Além da obrigação de ressarcimento, a decisão estabelece multa civil correspondente a 5% do valor do dano, aplicada individualmente aos condenados. Também foram determinadas a suspensão dos direitos políticos por oito anos e a proibição de contratar com o poder público pelo mesmo período.

Os valores deverão ser corrigidos e acrescidos de juros legais. A decisão foi proferida em primeira instância e ainda pode ser contestada junto ao Tribunal de Justiça do Paraná.

Edgar Bueno se manifesta

A defesa do ex-prefeito Edgar Bueno, representada pelo advogado Rodrigo Tesser, se manifestou após a decisão da Vara da Fazenda Pública de Cascavel e informou que vai recorrer da sentença.

Em nota, os advogados afirmaram que receberam o resultado “com absoluta surpresa” e sustentam que a decisão desconsiderou elementos apresentados ao longo do processo.

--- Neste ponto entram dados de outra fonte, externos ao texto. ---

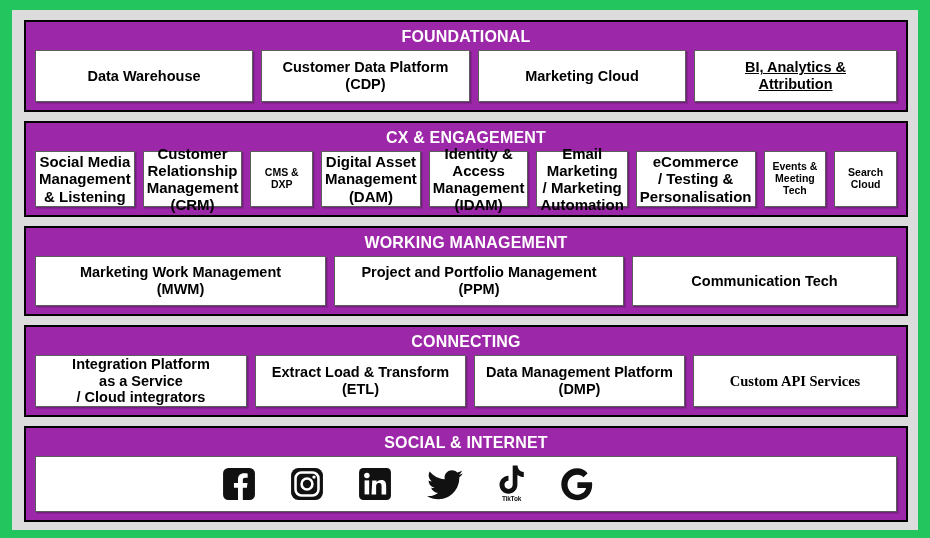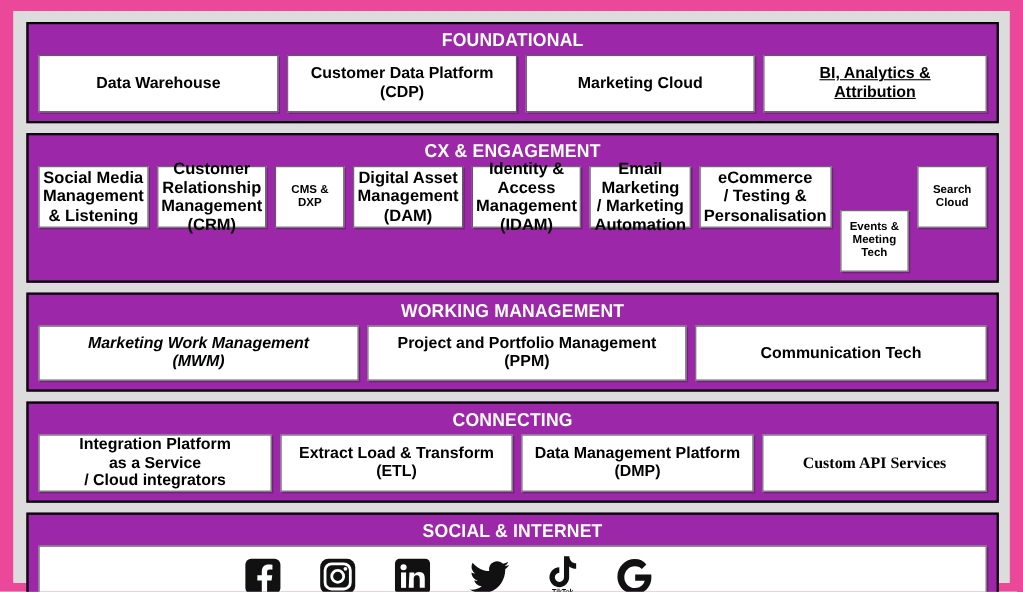--- a/index.html
+++ b/index.html
@@ -5,21 +5,21 @@
   html,body{margin:0;padding:0;}
   body{
     width:930px;height:538px;
     background:#ffffff;
     font-family:"Liberation Sans", sans-serif;
     overflow:hidden;
   }
   #canvas{
     position:relative;
     width:930px;height:538px;
-    background:#ec4899;
+    background:#22c55e;
     box-sizing:border-box;
   }
   .gray-panel{
     position:absolute;
     left:12px;top:10px;
     width:906px;height:520px;
     background:#dcdcdc;
   }
   .stack{
     position:absolute;
@@ -67,25 +67,25 @@
   }
   
   .row-foundational .box{height:52px;font-size:14.5px;}
   .row-foundational .box:nth-child(1){flex:0 0 218px;}
   .row-foundational .box:nth-child(2){flex:0 0 209px;}
   .row-foundational .box:nth-child(3){flex:0 0 208px;}
   .row-foundational .box:nth-child(4){flex:1 1 auto;text-decoration:underline;}
 
   .row-cx .box{height:56px;font-size:15px;flex:1 1 0;}
   .row-cx .box:nth-child(3){font-size:10.5px;}
-  .row-cx .box:nth-child(8){font-size:10.5px;margin-top:40px;}
+  .row-cx .box:nth-child(8){font-size:10.5px;}
   .row-cx .box:nth-child(9){font-size:10.5px;}
 
   .row-working .box{height:50px;font-size:14.5px;}
-  .row-working .box:nth-child(1){flex:0 0 291px;font-style:italic;}
+  .row-working .box:nth-child(1){flex:0 0 291px;}
   .row-working .box:nth-child(2){flex:0 0 290px;}
   .row-working .box:nth-child(3){flex:1 1 auto;}
 
   .row-connecting .box{height:52px;font-size:14.5px;}
   .row-connecting .box:nth-child(1){flex:0 0 212px;}
   .row-connecting .box:nth-child(2){flex:0 0 211px;}
   .row-connecting .box:nth-child(3){flex:0 0 211px;}
   .row-connecting .box:nth-child(4){flex:1 1 auto;font-family:Liberation Serif, serif;}
 
   .row-social .social-box{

“Entendemos que a decisão ignorou provas documentais e orais apresentados pela defesa e que demonstram que a licitação foi realizada de forma isenta e com ampla competitividade e que os serviços foram executados com alta qualidade e em prol de toda a população cascavelense”, diz o posicionamento.

A defesa também informou que pretende ingressar com recurso para tentar reverter a condenação.

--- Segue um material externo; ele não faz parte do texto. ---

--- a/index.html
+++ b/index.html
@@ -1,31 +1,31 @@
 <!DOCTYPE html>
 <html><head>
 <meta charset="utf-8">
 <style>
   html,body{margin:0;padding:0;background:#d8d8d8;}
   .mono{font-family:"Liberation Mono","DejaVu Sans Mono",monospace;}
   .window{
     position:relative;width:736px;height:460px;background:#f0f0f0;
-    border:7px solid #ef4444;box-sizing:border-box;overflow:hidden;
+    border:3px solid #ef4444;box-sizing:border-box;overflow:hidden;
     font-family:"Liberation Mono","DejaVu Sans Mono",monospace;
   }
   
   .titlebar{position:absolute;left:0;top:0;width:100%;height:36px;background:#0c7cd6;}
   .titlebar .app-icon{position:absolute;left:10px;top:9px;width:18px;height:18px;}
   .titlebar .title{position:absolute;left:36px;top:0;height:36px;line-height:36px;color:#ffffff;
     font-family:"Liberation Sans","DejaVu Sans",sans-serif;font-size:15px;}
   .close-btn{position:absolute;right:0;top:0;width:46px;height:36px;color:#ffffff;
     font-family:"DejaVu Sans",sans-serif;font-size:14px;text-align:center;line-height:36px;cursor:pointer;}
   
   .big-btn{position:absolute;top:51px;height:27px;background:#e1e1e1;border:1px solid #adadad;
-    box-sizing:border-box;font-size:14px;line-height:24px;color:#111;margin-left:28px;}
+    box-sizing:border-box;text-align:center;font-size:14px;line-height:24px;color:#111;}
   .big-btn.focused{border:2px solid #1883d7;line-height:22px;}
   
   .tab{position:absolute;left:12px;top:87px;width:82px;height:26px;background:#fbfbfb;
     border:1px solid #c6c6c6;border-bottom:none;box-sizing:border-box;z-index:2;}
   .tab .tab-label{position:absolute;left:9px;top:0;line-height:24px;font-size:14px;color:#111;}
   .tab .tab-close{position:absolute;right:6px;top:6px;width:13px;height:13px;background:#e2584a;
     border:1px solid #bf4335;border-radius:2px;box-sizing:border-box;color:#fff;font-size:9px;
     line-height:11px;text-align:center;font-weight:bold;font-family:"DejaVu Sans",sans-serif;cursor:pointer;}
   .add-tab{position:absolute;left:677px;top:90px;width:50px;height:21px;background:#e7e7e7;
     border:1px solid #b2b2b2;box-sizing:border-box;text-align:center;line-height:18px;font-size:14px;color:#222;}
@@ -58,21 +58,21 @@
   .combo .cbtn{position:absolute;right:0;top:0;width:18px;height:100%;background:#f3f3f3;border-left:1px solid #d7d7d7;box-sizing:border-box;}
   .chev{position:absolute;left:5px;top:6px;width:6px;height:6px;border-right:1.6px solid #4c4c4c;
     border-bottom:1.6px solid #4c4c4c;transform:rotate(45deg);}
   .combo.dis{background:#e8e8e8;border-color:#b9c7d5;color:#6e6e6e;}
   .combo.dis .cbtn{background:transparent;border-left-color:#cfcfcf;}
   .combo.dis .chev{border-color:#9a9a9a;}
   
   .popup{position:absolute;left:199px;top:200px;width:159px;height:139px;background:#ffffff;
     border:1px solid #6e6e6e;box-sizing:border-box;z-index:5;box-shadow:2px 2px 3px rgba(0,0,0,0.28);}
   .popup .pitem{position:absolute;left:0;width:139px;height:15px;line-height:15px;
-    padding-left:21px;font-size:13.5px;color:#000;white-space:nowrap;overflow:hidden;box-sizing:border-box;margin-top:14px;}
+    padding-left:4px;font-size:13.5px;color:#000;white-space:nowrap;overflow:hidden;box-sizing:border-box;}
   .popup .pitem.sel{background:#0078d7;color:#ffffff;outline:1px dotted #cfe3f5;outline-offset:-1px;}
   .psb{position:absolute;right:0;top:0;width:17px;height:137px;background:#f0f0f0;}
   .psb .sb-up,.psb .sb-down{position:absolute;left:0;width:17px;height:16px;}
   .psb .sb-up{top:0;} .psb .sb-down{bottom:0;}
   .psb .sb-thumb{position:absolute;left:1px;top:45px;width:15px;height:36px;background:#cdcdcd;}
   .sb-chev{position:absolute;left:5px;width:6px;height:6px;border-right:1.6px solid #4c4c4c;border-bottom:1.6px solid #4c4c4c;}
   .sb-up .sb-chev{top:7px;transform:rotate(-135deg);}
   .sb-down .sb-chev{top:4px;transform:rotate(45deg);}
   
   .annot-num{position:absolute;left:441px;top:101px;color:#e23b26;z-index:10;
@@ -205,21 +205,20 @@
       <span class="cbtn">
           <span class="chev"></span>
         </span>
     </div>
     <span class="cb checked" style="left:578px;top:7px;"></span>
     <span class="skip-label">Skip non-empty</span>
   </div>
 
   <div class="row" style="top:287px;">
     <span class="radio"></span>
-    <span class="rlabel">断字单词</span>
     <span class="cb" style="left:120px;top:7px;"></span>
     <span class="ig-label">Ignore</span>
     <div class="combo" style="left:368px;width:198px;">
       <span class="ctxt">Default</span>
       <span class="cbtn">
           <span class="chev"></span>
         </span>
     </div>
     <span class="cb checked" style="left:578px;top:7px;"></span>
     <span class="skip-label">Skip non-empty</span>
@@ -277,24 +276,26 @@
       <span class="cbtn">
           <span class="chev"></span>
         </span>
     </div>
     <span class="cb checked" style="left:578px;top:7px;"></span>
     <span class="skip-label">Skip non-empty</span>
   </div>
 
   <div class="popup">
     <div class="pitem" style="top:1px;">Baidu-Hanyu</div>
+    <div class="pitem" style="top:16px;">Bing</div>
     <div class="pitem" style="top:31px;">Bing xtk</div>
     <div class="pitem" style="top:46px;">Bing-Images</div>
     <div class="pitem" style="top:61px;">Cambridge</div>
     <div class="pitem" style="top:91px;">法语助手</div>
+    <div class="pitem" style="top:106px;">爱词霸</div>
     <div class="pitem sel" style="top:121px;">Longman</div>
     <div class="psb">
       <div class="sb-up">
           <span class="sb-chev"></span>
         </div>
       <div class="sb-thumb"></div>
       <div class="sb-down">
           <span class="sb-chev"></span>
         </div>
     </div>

“O recurso será interposto para corrigir os equívocos da sentença e restabelecer o direito do nosso cliente, que continua confiando no Poder Judiciário”, acrescenta o texto.

Os advogados ainda citaram decisões anteriores sobre o mesmo processo licitatório. Segundo a nota, o Tribunal de Justiça do Paraná já teria analisado a licitação em outra ação e considerado o procedimento regular.

“Por fim, importante mencionar que o Tribunal de Justiça do Paraná já analisou essa mesma licitação em outro processo e a considerou absolutamente dentro da legalidade, o que confiamos que acontecerá novamente”, conclui a defesa.

Histórico do caso

O contrato de limpeza urbana, foco da decisão mais recente, também já havia sido alvo de questionamentos anteriores e é considerado um dos episódios mais relevantes dentro do conjunto de investigações envolvendo a gestão do ex-prefeito Edgar Bueno.

A contratação da empresa OT Ambiental, firmada nos últimos meses da administração de Edgar, previa um valor global de aproximadamente R$ 175 milhões ao longo de cinco anos. O acordo acabou se tornando objeto de ação civil pública por improbidade administrativa proposta pelo Ministério Público do Paraná, que apontou indícios de direcionamento e favorecimento no processo licitatório.

A investigação incluiu, além do ex-prefeito, ex-secretários municipais e servidores de carreira, ampliando o alcance das apurações sobre possíveis irregularidades na condução do contrato.

Apesar das contestações, o contrato permaneceu em vigor e garantiu a continuidade dos serviços de coleta de lixo no município até o fim de sua vigência.

Um dos pontos pouco explorados à época, mas que aparece como elemento relevante no contexto do contrato, diz respeito à cobertura do serviço. O modelo firmado não previa atendimento integral à área rural de Cascavel, contemplando apenas as sedes dos distritos.

Segundo informações da Secretaria Municipal de Meio Ambiente, moradores de comunidades rurais precisavam deslocar seus resíduos até pontos de coleta definidos, localizados nos distritos. No caso de materiais recicláveis, o serviço sequer chegava a essas regiões.

A coleta regular, realizada duas vezes por semana, atendia localidades como Espigão Azul, Juvinópolis, Rio do Salto, São João, São Salvador, Sede Alvorada e assentamentos rurais, entre outros pontos específicos, mas sem abrangência plena nas áreas mais afastadas.